D’après la même source, un responsable d’une organisation de défense des droits humains aurait été approché pour occuper ce poste stratégique. Une telle démarche soulève de nombreuses interrogations, notamment quant à l’indépendance des institutions de contrôle, à un moment où la lutte contre la corruption demeure un enjeu majeur pour le pays.

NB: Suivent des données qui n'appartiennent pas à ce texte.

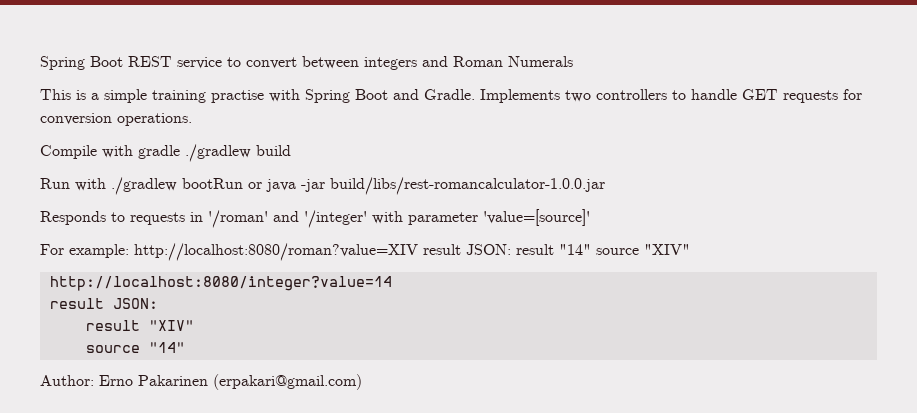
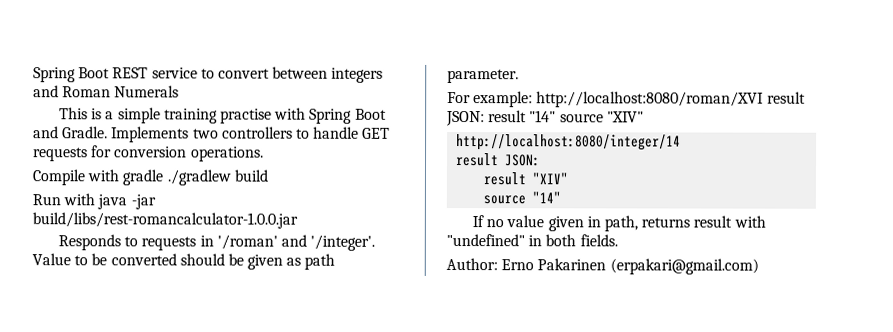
[111,177,262,195] ./gradlew bootRun or -> (96, 199) none
[304,209,590,228] '/integer' with parameter 'value=[source]' -> [310,234,376,251] [32,253,336,270] [447,69,519,84] '/integer'. Value to be converted should be given as path parameter.
[134,243,418,261] http://localhost:8080/roman?value=XIV -> [536,91,765,108] http://localhost:8080/roman/XVI
[49,276,392,291] http://localhost:8080/integer?value=14 -> [456,134,682,151] http://localhost:8080/integer/14
(185, 347) none -> [472,215,766,232] [446,234,618,247] // If no value given in path, returns result with "undefined" in both fields.

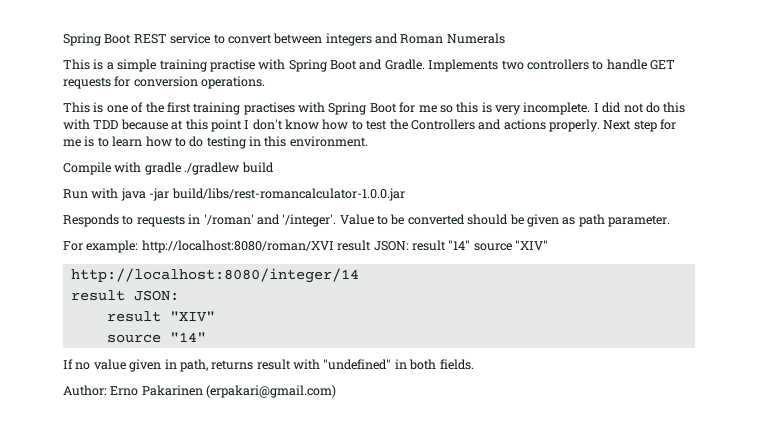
(264, 154) none -> [63,102,686,115] [63,119,677,132] [63,136,368,149] // This is one of the first training practises with Spring Boot for me so this is very incomplete. I did not do this with TDD because at this point I don't know how to test the Controllers and actions properly. Next step for me is to learn how to do testing in this environment.

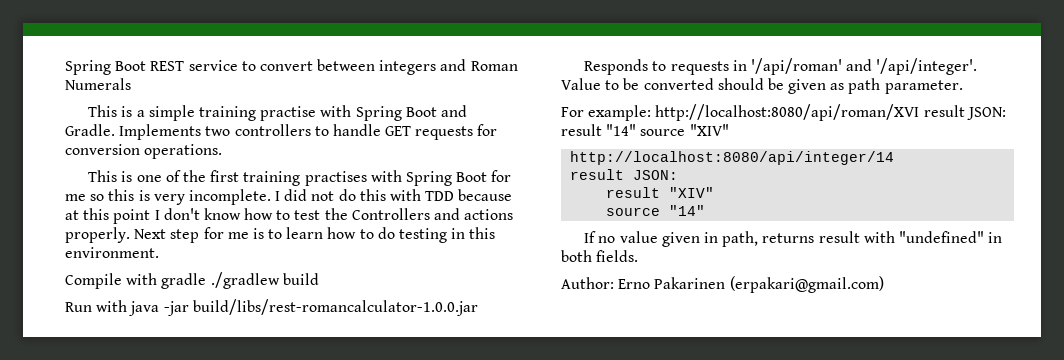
[203,214,337,227] '/roman' and '/integer'. -> [750,58,978,75] '/api/roman' and '/api/integer'.
[141,240,334,253] http://localhost:8080/roman/XVI -> [655,104,920,121] http://localhost:8080/api/roman/XVI
[70,268,359,283] http://localhost:8080/integer/14 -> [570,151,895,165] http://localhost:8080/api/integer/14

Toujours selon les informations disponibles, à environ cinquante jours de la fin du mandat du CPT, des conseillers présidentiels, vivement critiqués pour leur incapacité à rétablir la sécurité et à organiser des élections, envisageraient de nommer plus d’une quinzaine de directeurs généraux, notamment à l’UCREF. Une stratégie qui, selon des observateurs, viserait à consolider leurs positions au-delà du 7 février.